Problem statement:
Look for "total" in every line of the listing. Copy the lines that have it.
+ + + + +
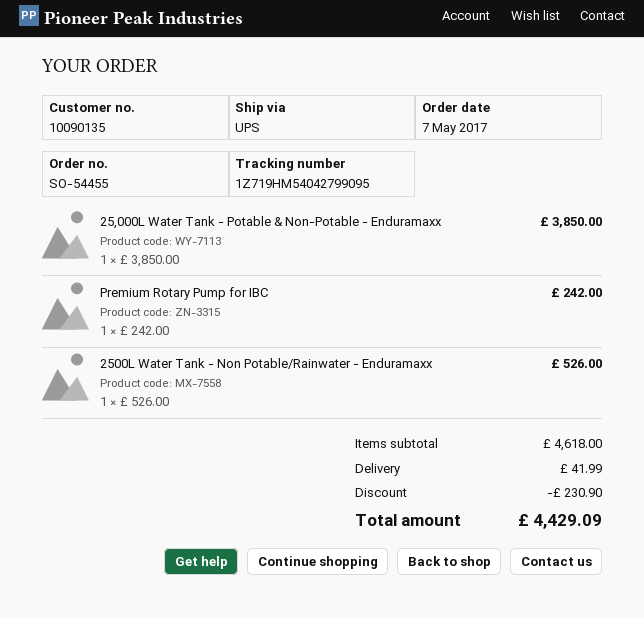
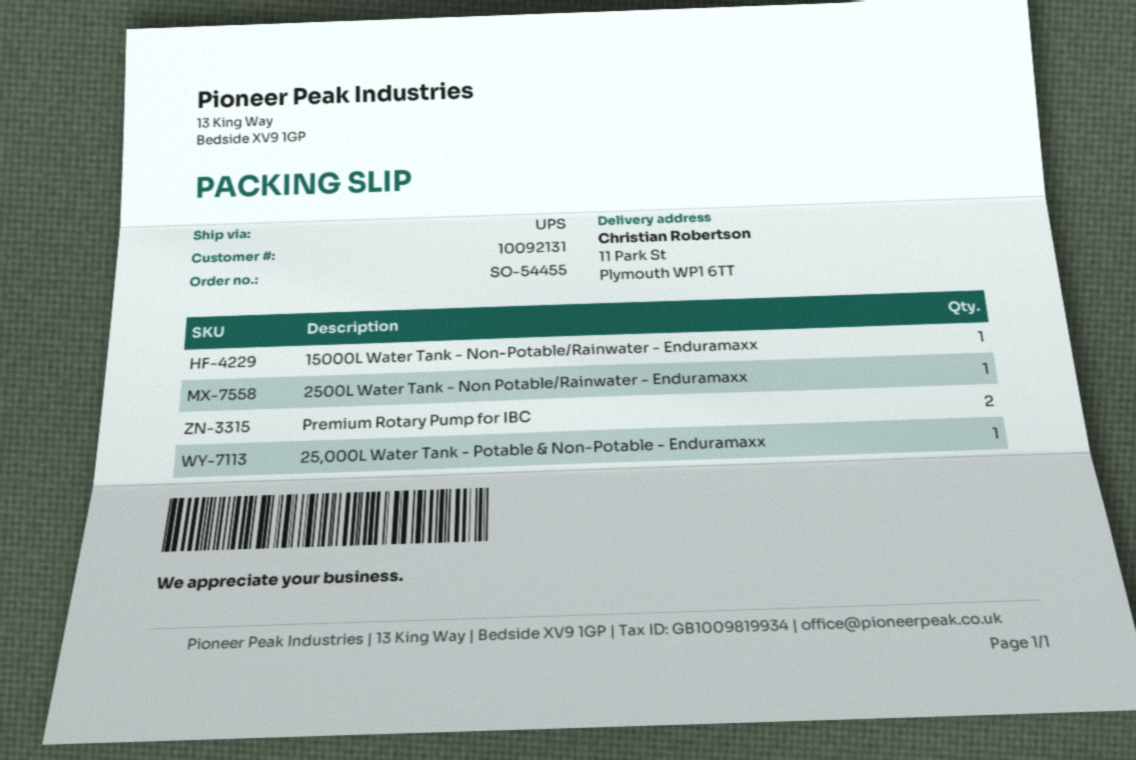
customer number: 10090135 -> 10092131
Premium Rotary Pump for IBC: 1 -> 2
15000L Water Tank - Non-Potable/Rainwater - Enduramaxx: none -> 1

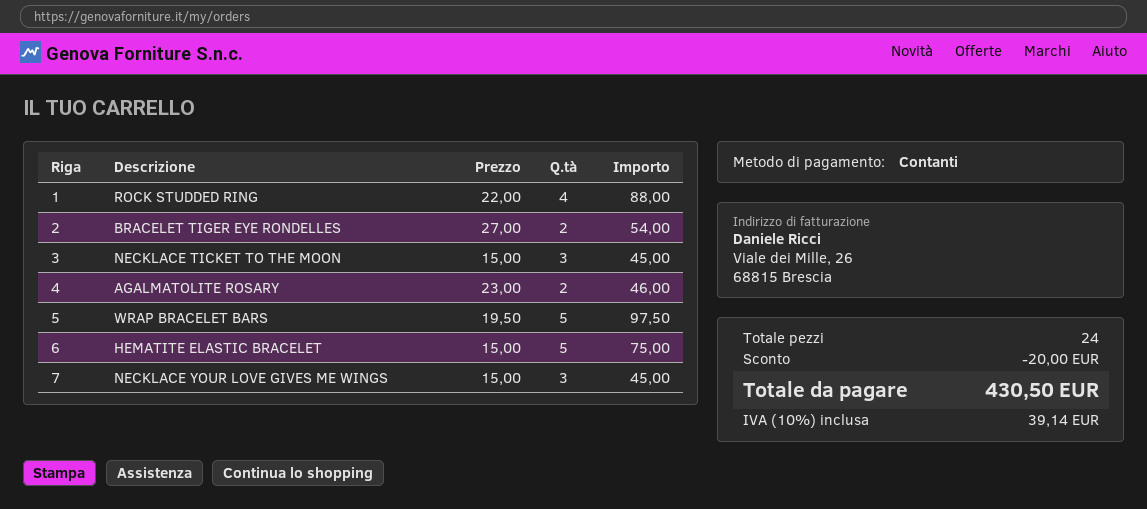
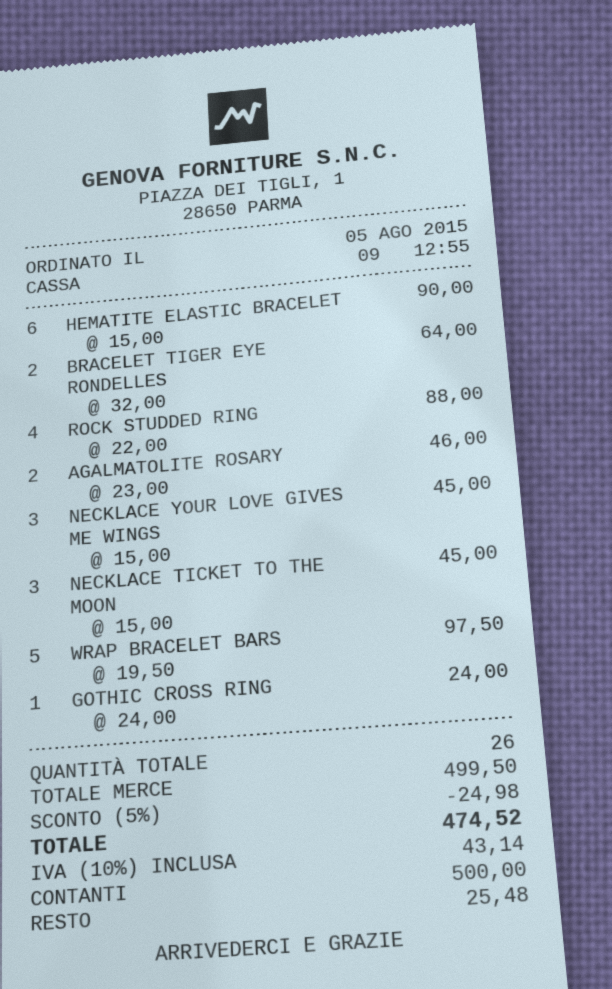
BRACELET TIGER EYE RONDELLES: 2 x 27.00 = 54.00 -> 2 x 32.00 = 64.00
HEMATITE ELASTIC BRACELET: 5 x 15.00 = 75.00 -> 6 x 15.00 = 90.00
GOTHIC CROSS RING: none -> 1 x 24.00 = 24.00
total quantity: 24 -> 26
discount: 20.00 -> 24.98
tax: 10% = 39.14 -> 10% = 43.14
total: 430.50 -> 474.52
+ + + + +
Your response:
total quantity: 24 -> 26
total: 430.50 -> 474.52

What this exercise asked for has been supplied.